WHAT YOU HAVE TO DO — Each line that contains the string "ffffff" counts once; report how many such lines appear in the data, as a number only.

Records excerpted from a collection:
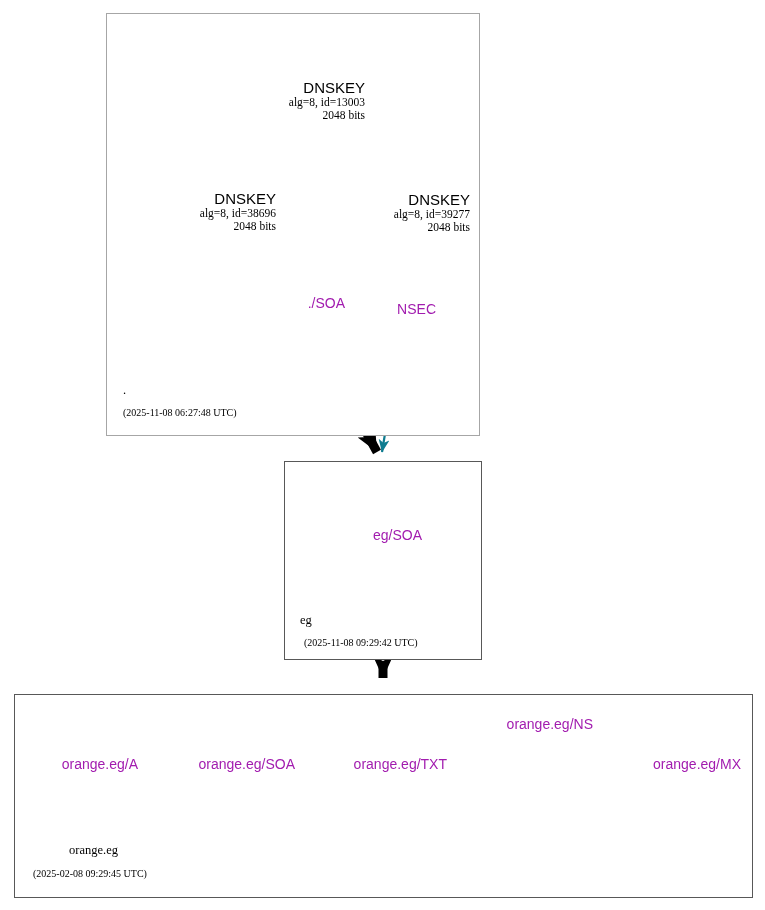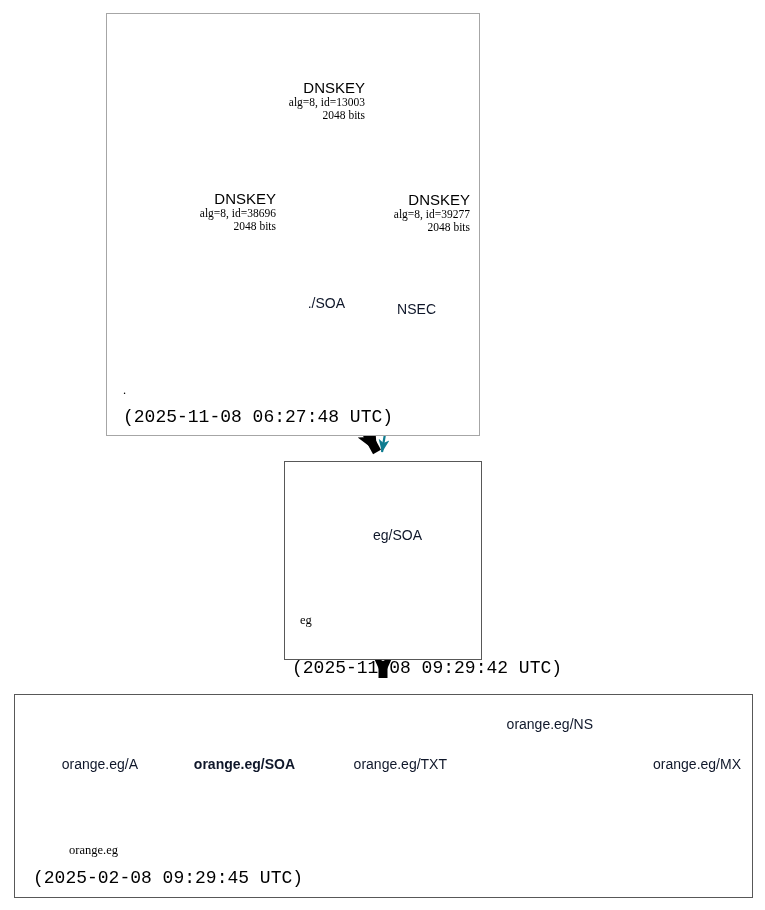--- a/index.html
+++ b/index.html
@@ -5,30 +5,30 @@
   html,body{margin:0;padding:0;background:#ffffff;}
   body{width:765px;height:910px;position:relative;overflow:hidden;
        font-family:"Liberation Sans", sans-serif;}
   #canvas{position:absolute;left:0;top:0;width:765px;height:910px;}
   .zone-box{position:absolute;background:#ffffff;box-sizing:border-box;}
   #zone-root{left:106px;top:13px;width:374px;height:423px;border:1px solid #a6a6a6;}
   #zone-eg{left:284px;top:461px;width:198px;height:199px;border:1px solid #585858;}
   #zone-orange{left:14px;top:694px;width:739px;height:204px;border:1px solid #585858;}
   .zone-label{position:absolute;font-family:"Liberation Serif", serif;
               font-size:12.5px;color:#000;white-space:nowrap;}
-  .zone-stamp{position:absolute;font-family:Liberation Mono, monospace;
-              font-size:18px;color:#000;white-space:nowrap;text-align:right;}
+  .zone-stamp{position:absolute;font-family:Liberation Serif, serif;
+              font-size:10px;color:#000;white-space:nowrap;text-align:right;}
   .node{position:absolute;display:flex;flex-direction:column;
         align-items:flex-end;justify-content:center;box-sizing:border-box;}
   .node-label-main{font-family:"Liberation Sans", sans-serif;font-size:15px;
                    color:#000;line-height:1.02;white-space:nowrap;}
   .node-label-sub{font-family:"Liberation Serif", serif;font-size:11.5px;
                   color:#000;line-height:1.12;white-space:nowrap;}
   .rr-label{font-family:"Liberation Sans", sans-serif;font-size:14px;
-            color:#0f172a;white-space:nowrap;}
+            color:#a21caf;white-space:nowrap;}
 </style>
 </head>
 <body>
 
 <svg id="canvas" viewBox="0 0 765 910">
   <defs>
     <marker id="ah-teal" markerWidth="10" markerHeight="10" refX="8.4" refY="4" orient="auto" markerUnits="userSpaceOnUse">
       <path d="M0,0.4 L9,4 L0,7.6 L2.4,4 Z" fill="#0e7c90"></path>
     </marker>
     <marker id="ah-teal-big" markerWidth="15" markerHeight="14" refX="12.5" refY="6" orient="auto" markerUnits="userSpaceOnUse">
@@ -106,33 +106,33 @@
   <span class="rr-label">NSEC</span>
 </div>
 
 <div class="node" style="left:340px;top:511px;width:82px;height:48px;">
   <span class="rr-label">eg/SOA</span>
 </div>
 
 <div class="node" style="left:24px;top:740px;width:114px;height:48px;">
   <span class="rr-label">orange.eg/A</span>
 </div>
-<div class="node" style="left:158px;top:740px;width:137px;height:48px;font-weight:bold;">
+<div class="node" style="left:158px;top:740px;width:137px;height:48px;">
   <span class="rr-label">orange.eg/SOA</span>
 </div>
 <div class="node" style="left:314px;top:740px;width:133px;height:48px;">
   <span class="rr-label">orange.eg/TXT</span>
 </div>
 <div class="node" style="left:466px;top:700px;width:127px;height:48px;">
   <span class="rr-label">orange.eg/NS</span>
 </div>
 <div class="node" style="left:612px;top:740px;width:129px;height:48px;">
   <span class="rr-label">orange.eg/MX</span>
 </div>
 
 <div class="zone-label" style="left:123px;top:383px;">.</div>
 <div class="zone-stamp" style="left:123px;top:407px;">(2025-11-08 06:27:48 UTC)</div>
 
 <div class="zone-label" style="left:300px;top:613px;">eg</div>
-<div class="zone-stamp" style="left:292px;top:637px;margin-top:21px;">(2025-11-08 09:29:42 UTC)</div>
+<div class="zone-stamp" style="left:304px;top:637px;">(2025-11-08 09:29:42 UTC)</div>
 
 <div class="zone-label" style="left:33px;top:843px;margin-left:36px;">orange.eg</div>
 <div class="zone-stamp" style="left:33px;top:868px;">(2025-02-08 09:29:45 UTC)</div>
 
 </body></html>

WRITTEN RESPONSE — 2